Work instructions: Leaving out pictures, output exactly the lines below from the one that has "Lycon Hot Wax" through the one that has "ordered by: Paige Martin -> Abigail Gordon", and nothing else.

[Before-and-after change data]
***

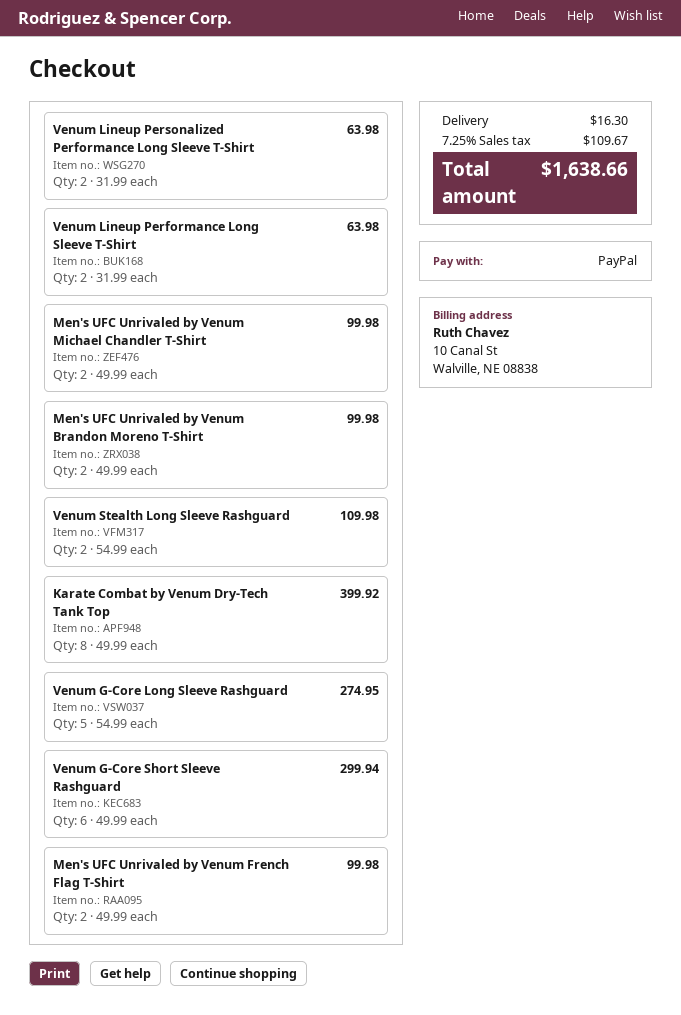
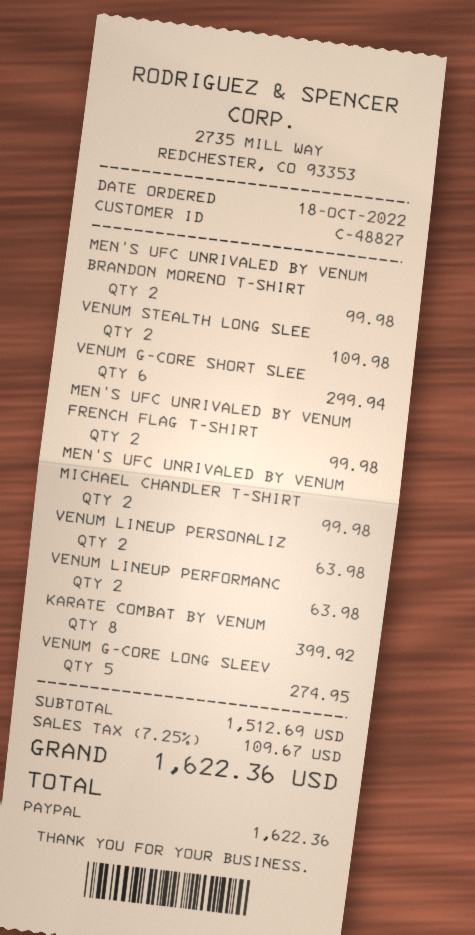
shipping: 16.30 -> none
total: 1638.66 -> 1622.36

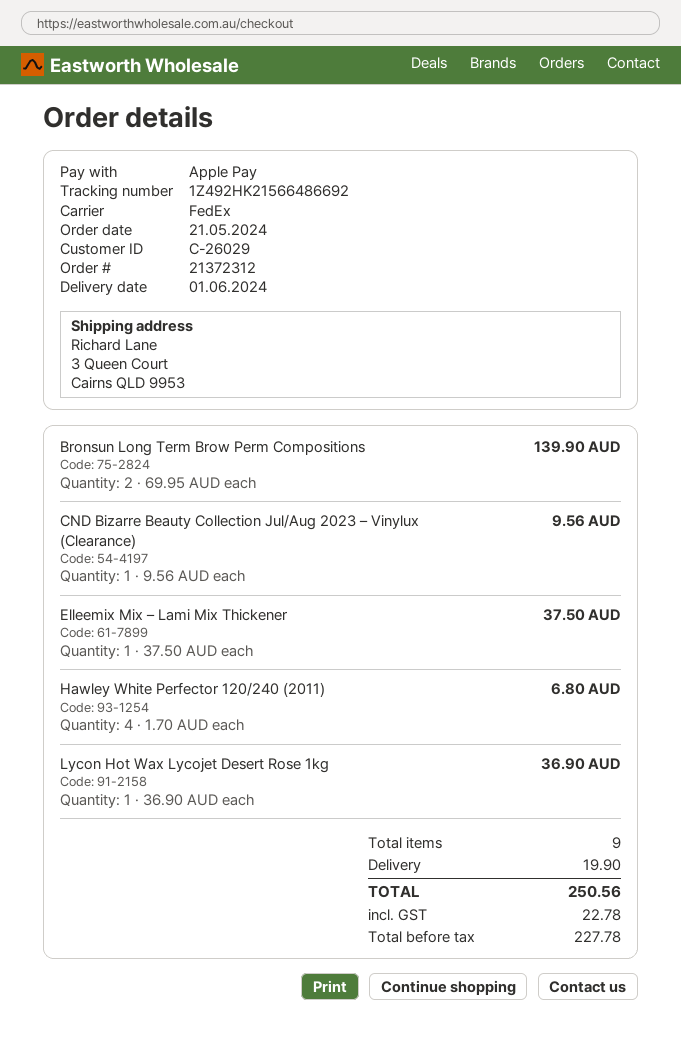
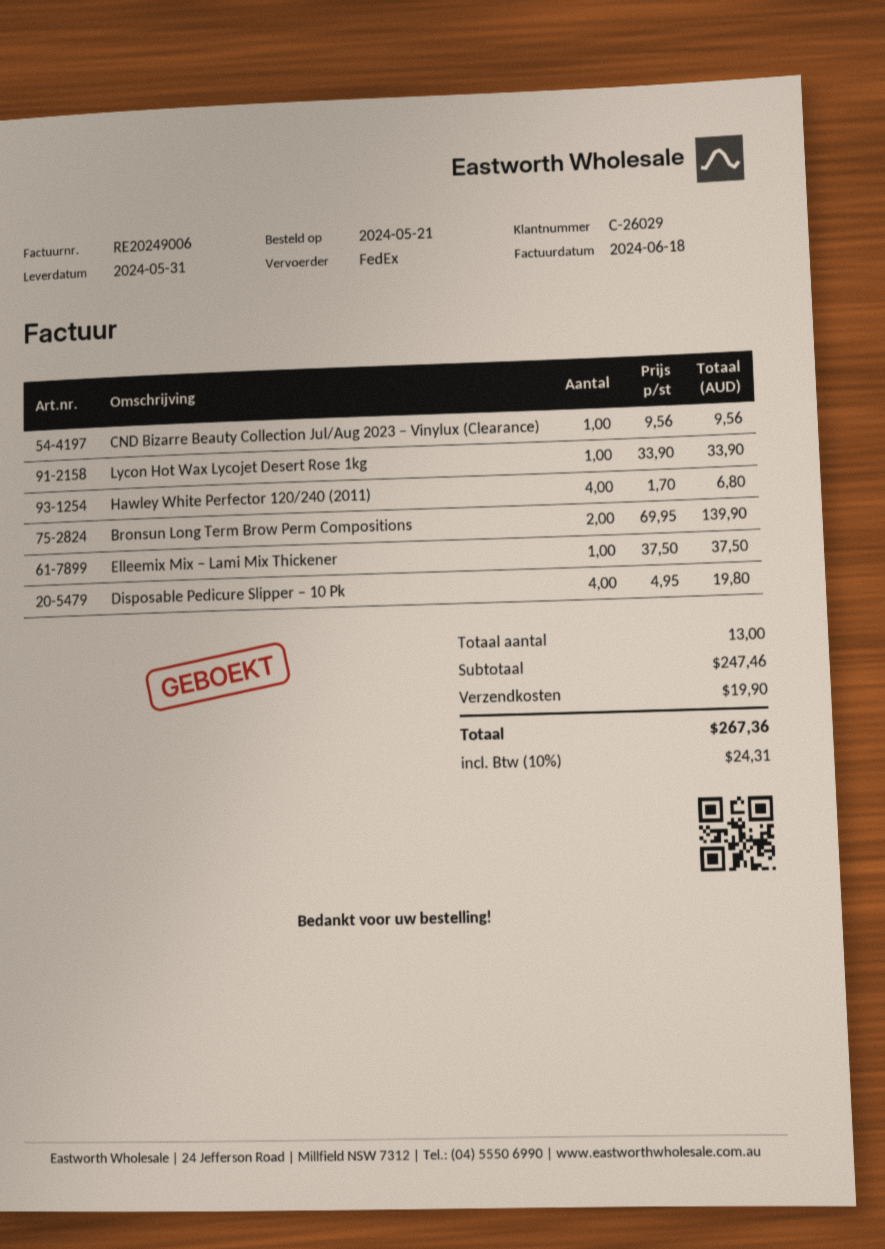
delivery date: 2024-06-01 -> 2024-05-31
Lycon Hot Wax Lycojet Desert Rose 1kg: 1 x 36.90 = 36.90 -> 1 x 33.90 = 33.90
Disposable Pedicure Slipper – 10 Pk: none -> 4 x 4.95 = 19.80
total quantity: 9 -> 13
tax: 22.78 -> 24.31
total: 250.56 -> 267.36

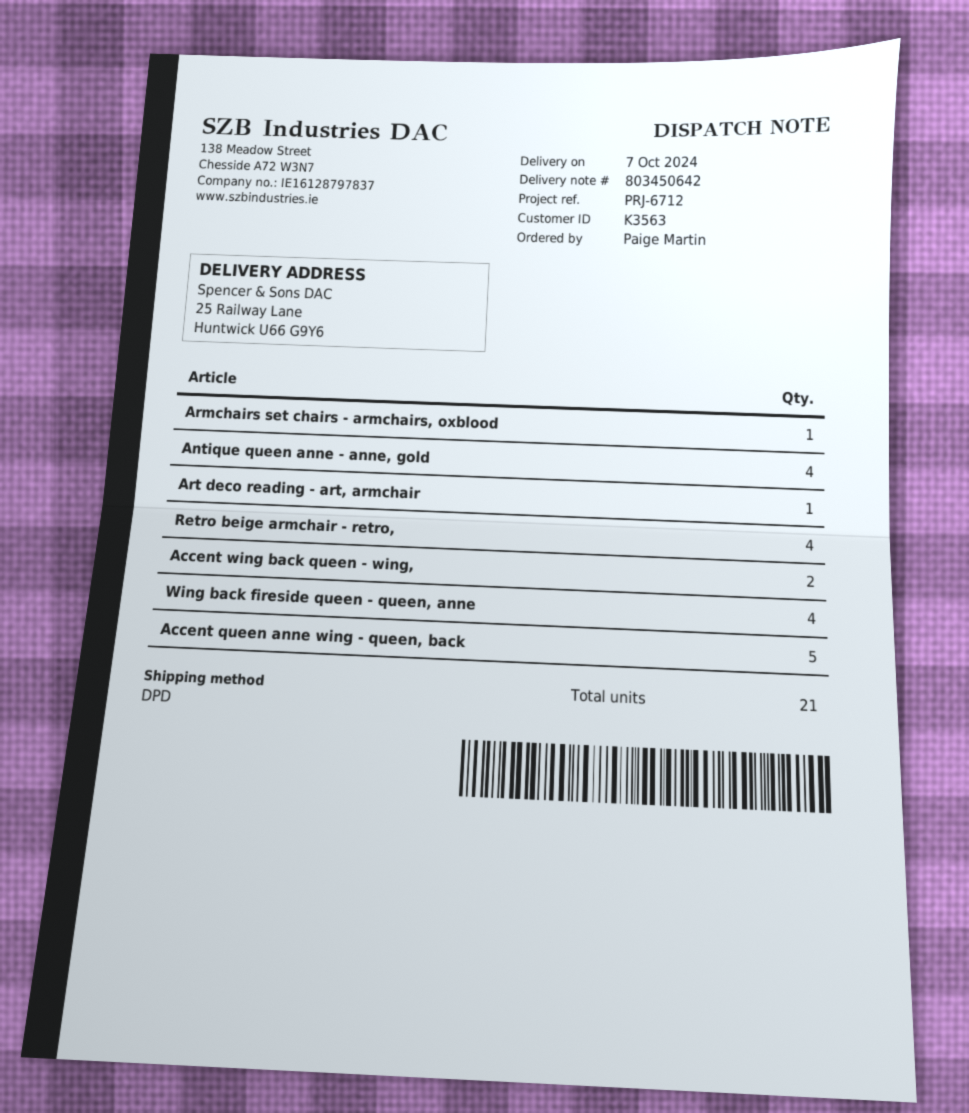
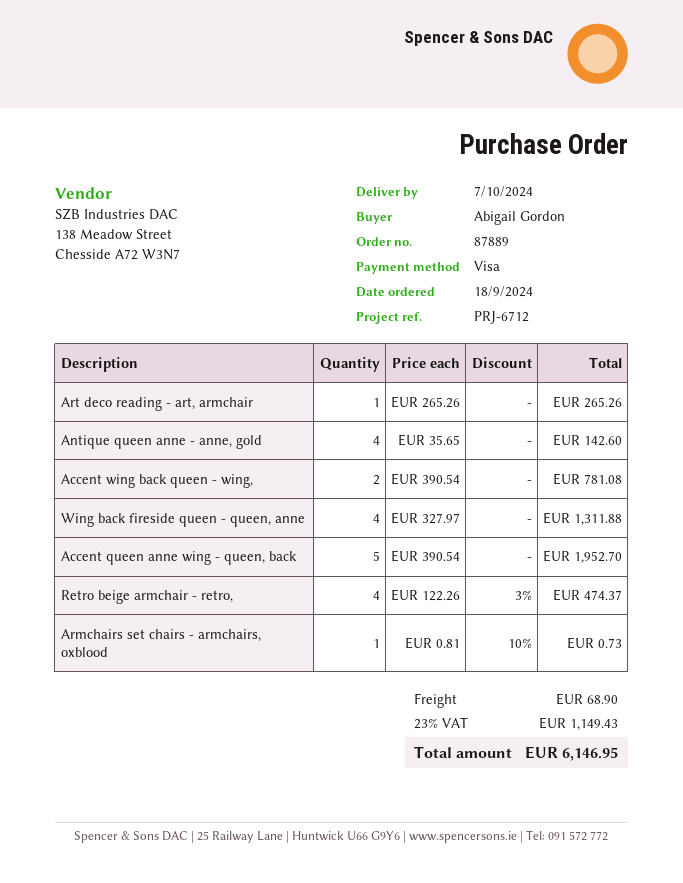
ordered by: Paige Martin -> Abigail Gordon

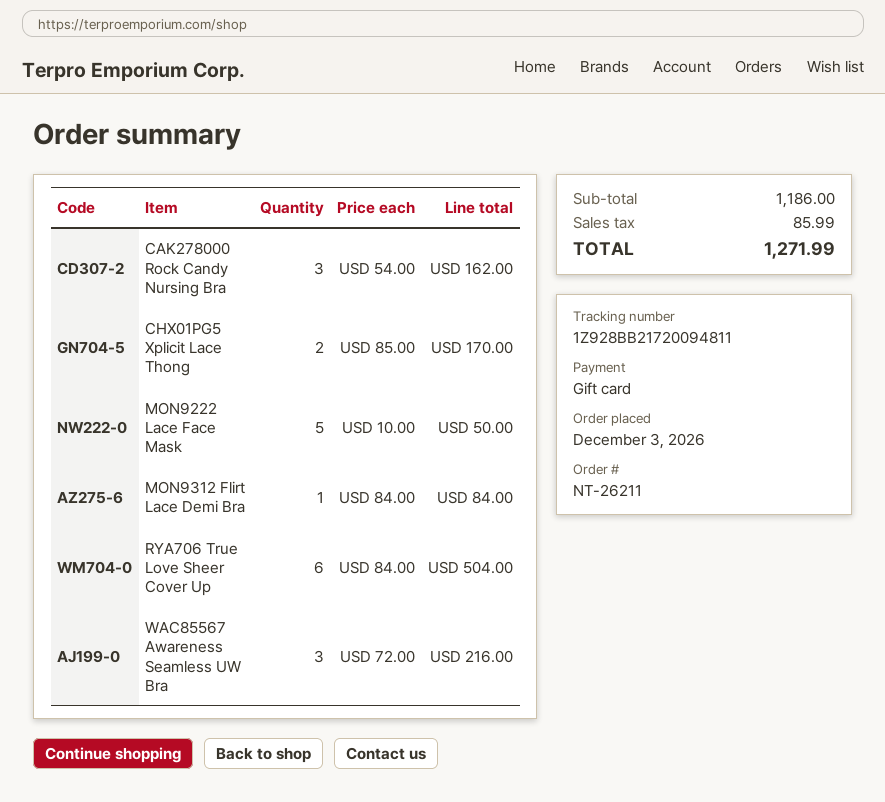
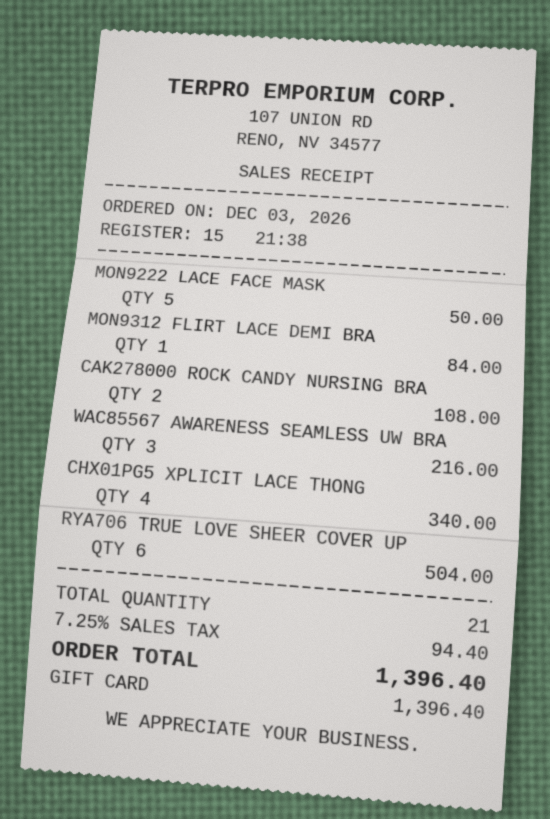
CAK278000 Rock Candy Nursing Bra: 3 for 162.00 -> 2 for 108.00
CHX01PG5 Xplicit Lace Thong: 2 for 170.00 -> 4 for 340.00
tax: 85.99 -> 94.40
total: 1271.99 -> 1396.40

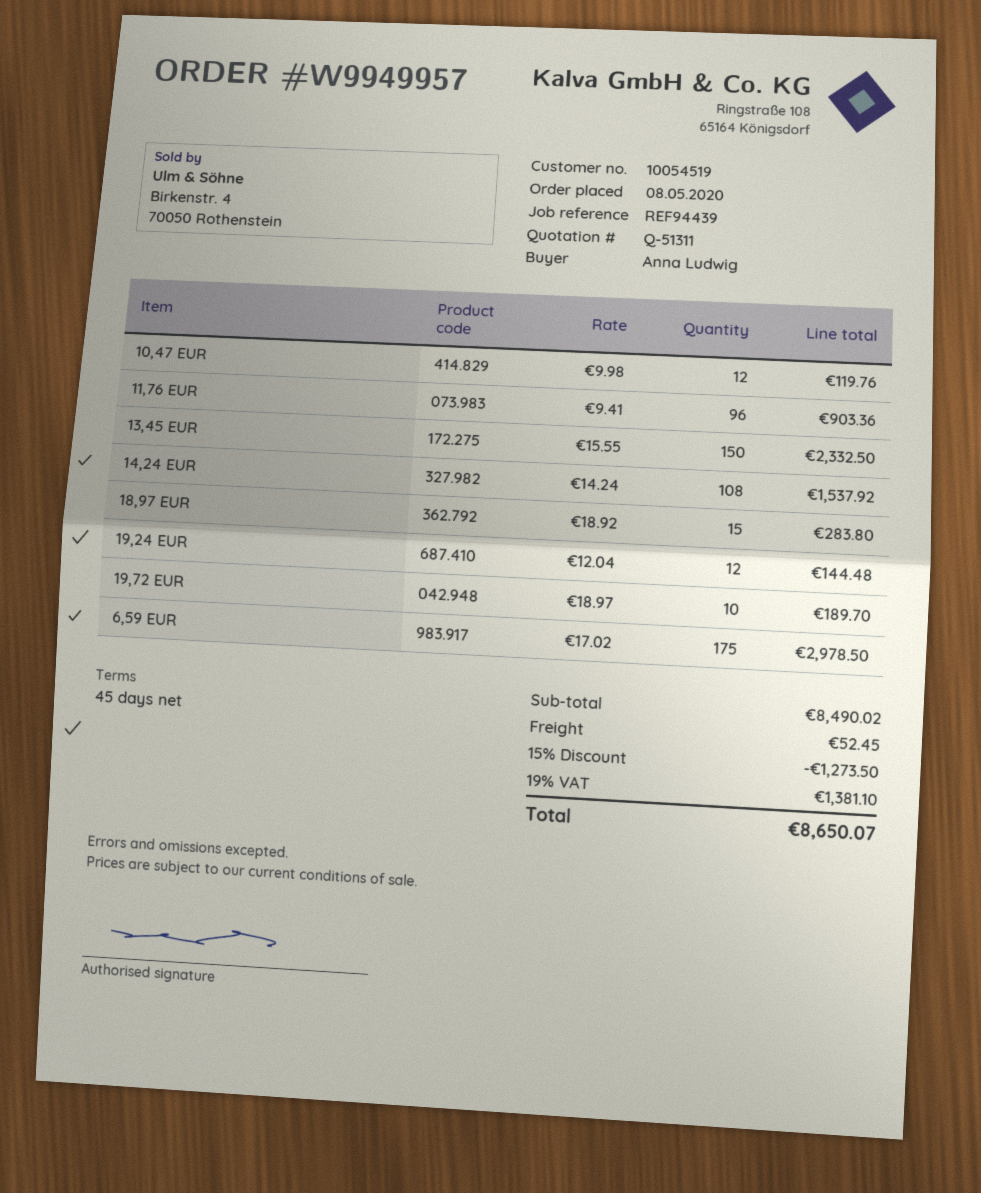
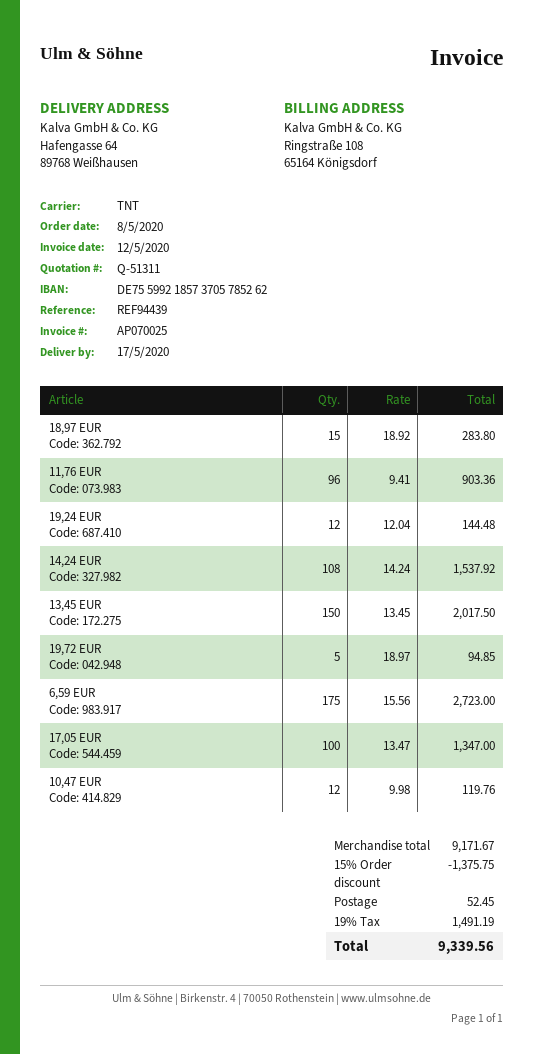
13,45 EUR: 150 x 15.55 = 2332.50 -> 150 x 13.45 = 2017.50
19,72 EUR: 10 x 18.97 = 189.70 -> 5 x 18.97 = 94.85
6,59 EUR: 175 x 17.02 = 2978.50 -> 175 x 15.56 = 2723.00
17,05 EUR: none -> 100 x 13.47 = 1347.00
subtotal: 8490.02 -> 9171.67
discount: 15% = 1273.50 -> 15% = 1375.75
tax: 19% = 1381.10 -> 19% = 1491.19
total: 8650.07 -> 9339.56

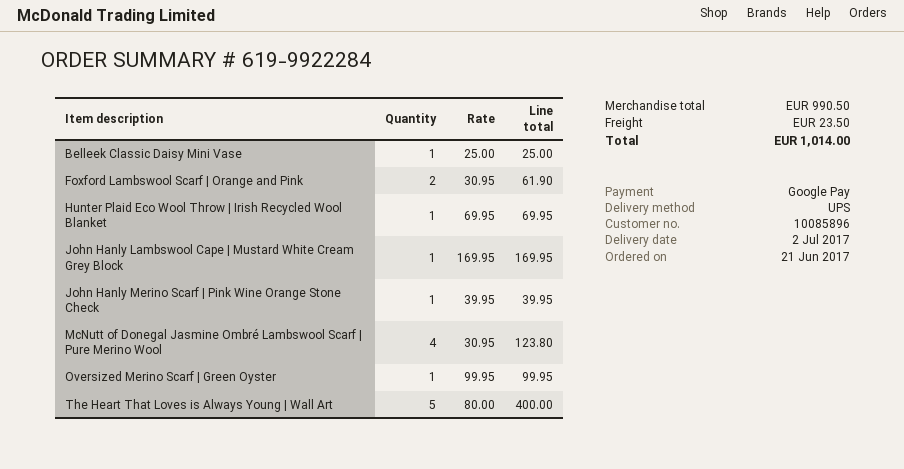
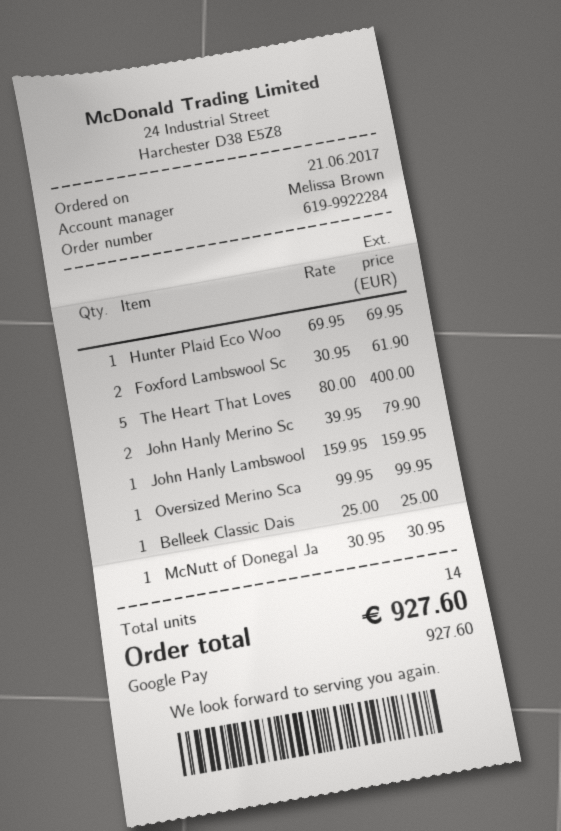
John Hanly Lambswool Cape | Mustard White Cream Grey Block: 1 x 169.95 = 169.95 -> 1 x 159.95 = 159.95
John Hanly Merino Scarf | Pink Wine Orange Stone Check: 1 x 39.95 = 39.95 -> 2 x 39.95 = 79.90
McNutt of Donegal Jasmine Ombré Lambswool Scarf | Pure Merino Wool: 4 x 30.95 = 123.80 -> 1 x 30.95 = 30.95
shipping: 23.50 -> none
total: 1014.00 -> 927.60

***

Response to this task:
Lycon Hot Wax Lycojet Desert Rose 1kg: 1 x 36.90 = 36.90 -> 1 x 33.90 = 33.90
Disposable Pedicure Slipper – 10 Pk: none -> 4 x 4.95 = 19.80
total quantity: 9 -> 13
tax: 22.78 -> 24.31
total: 250.56 -> 267.36

ordered by: Paige Martin -> Abigail Gordon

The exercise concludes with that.